Responses to IL-8 in cells expressing proteins that sequester βγ. (A) Chemotaxis. Migration assays were performed as described in the legend to Fig. 1 on cells expressing the wild-type IL-8 receptor stably cotransfected with either pcDNA1, pRK-βARK-1-(495–689) (βARK-ct), or α_t-pcDNA1, each in combination with a plasmid encoding a hygromycin-resistance marker. (B) MAPK (ERK) activation. Double transfectants were analyzed as described in the legend to Fig. 2. ERK1 activity is expressed in PhosphorImager units. Epidermal growth factor caused 4- to 5-fold activation of ERK in each cell line. (C) Inhibition of cAMP accumulation. Transfectants were incubated with 200 μM forskolin and the indicated concentrations of IL-8. Bars = percent inhibition by IL-8 of the forskolin-stimulated cAMP response.

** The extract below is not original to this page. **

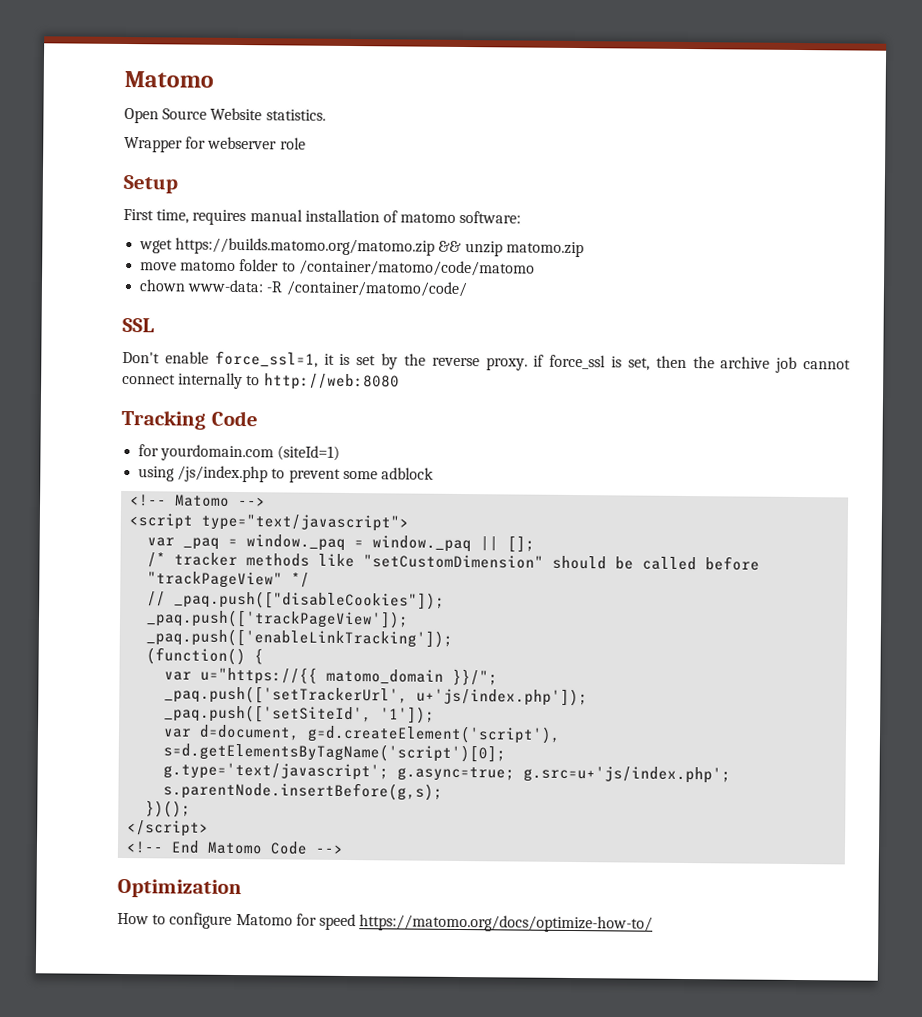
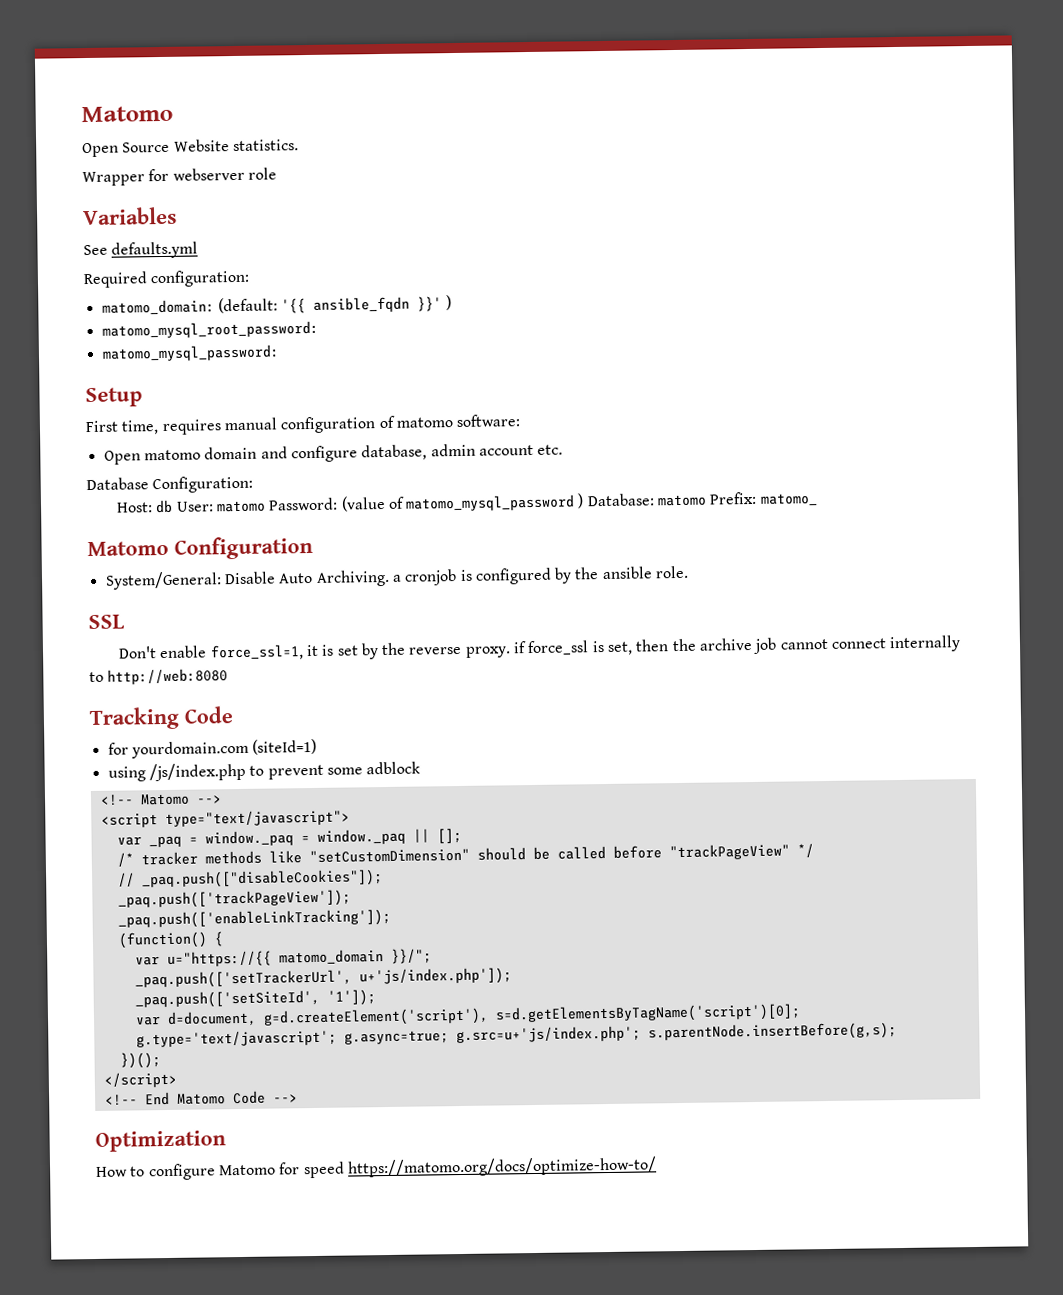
(306, 143) none -> [82,206,177,226] [83,241,199,259] [83,269,251,289] [101,295,452,315] [101,320,319,339] [101,344,280,362] // Variables // See defaults.yml // Required configuration: // matomo_domain: (default: '{{ ansible_fqdn }}' ) // matomo_mysql_root_password: // matomo_mysql_password:
[304,209,380,223] installation -> [280,416,377,434] configuration
[139,237,584,258] [140,259,535,277] [139,279,468,298] wget https://builds.matomo.org/matomo.zip && unzip matomo.zip // move matomo folder to /container/matomo/code/matomo // chown www-data: -R /container/matomo/code/ -> [103,443,564,465] [86,475,254,494] [115,491,818,514] [87,535,313,560] [104,565,690,590] Open matomo domain and configure database, admin account etc. // Database Configuration: // Host: db User: matomo Password: (value of matomo_mysql_password ) Database: matomo Prefix: matomo_ // Matomo Configuration // System/General: Disable Auto Archiving. a cronjob is configured by the ansible role.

In cells treated with forskolin alone, cAMP accumulation over basal values (measured as the ratio of [³H]cAMP to the sum of [³H]cAMP plus [³H]ATP) was 115, 160, or 247 × 10⁻³ in cells expressing pcDNA1, βARK-ct, or α_t. Results similar to those in each panel were obtained in at least two independent experiments. Data shown represent the mean ± SE of triplicate determinations for A and C and the mean and range of duplicate determinations for B.